• _What you are asked to do_
Count every line in the data below that includes "trình", and give only the result.

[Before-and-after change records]
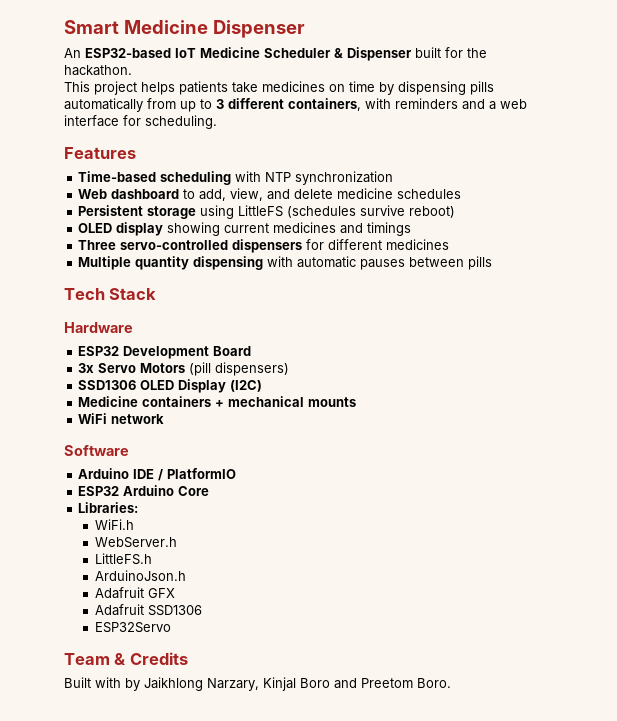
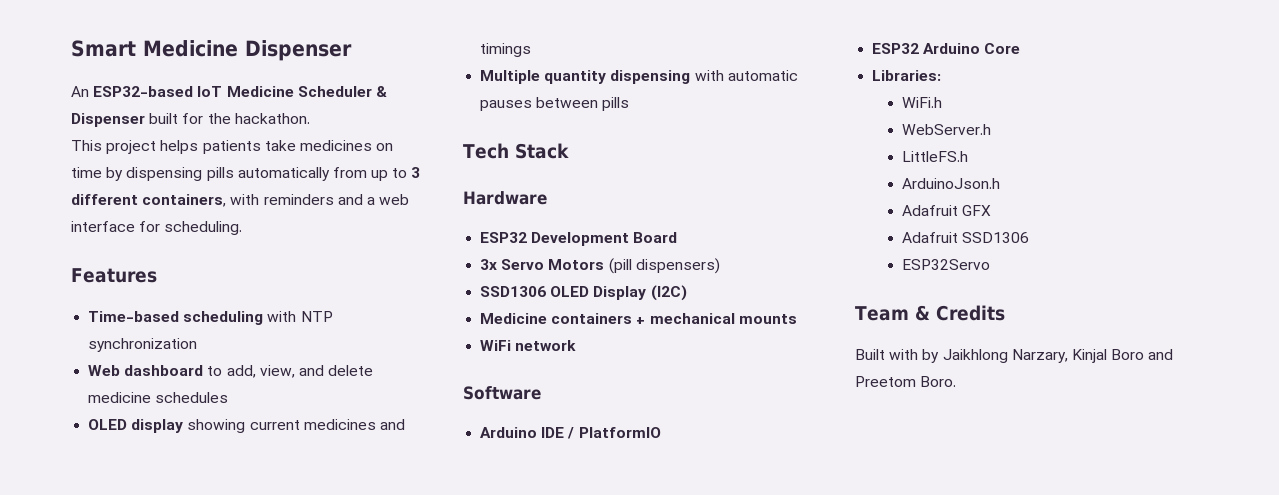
- Persistent storage using LittleFS (schedules survive reboot)
- Three servo-controlled dispensers for different medicines

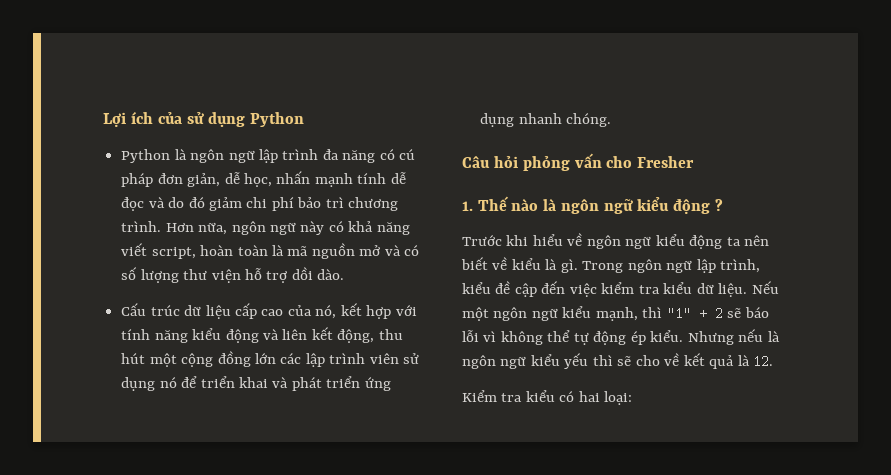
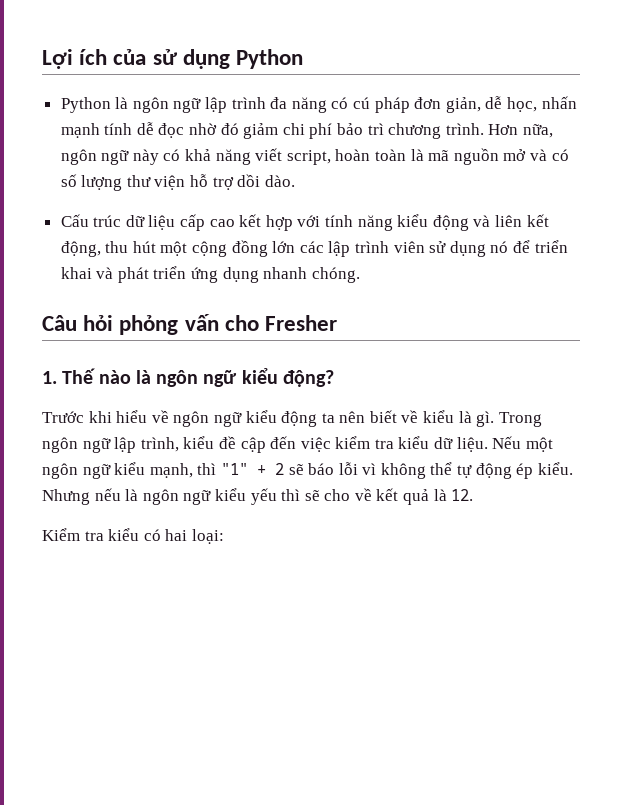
- Python là ngôn ngữ lập trình đa năng có cú pháp đơn giản, dễ học, nhấn mạnh tính dễ đọc và do đó giảm chi phí bảo trì chương trình.
+ Python là ngôn ngữ lập trình đa năng có cú pháp đơn giản, dễ học, nhấn mạnh tính dễ đọc nhờ đó giảm chi phí bảo trì chương trình.
- Cấu trúc dữ liệu cấp cao của nó, kết hợp với tính năng kiểu động và liên kết động, thu hút một cộng đồng lớn các lập trình viên sử dụng nó để triển khai và phát triển ứng dụng nhanh chóng.
+ Cấu trúc dữ liệu cấp cao kết hợp với tính năng kiểu động và liên kết động, thu hút một cộng đồng lớn các lập trình viên sử dụng nó để triển khai và phát triển ứng dụng nhanh chóng.
- 1. Thế nào là ngôn ngữ kiểu động ?
+ 1. Thế nào là ngôn ngữ kiểu động?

• _Output for this task_
4